- [Exercise prompt]
In the entries below, tally the lines that contain the string "size", then state that number alone.

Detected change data
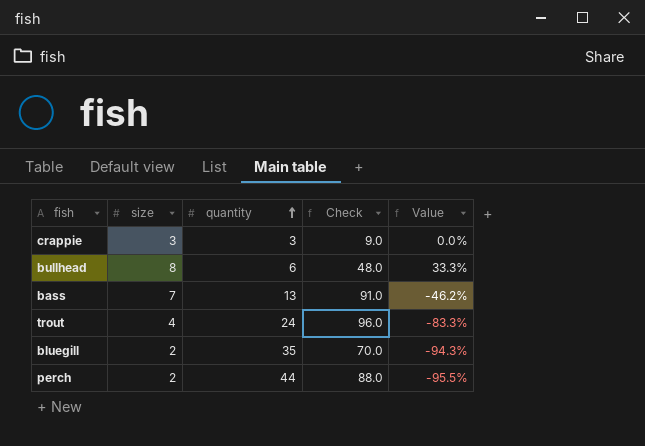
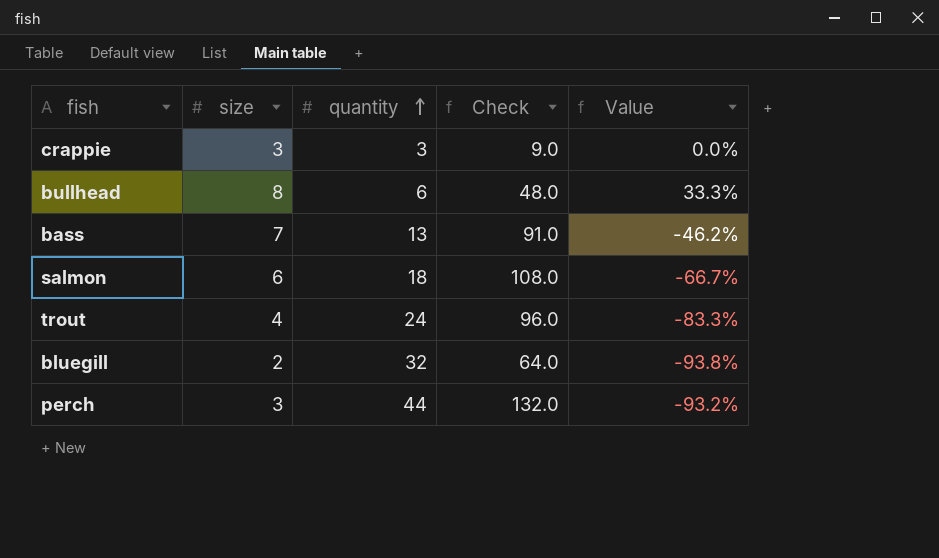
row salmon: none -> 6 | 18 | 108.0 | -66.7%
bluegill | quantity: 35 -> 32
bluegill | Check: 70.0 -> 64.0
bluegill | Value: -94.3% -> -93.8%
perch | size: 2 -> 3
perch | Check: 88.0 -> 132.0
perch | Value: -95.5% -> -93.2%

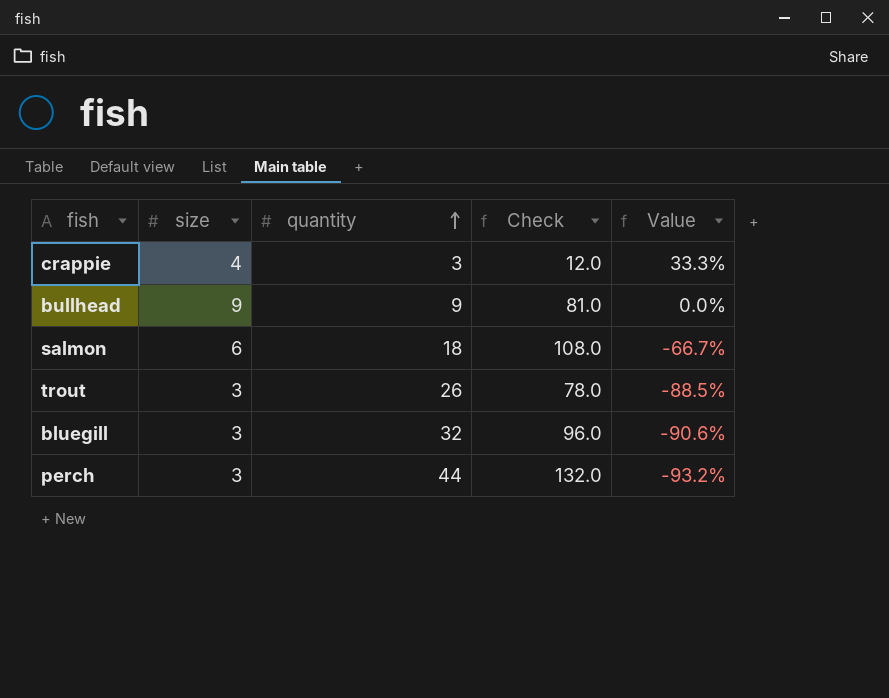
row bass: 7 | 13 | 91.0 | -46.2% -> none
crappie | size: 3 -> 4
crappie | Check: 9.0 -> 12.0
crappie | Value: 0.0% -> 33.3%
bullhead | size: 8 -> 9
bullhead | quantity: 6 -> 9
bullhead | Check: 48.0 -> 81.0
bullhead | Value: 33.3% -> 0.0%
trout | size: 4 -> 3
trout | quantity: 24 -> 26
trout | Check: 96.0 -> 78.0
trout | Value: -83.3% -> -88.5%
bluegill | size: 2 -> 3
bluegill | Check: 64.0 -> 96.0
bluegill | Value: -93.8% -> -90.6%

- [Your response]
5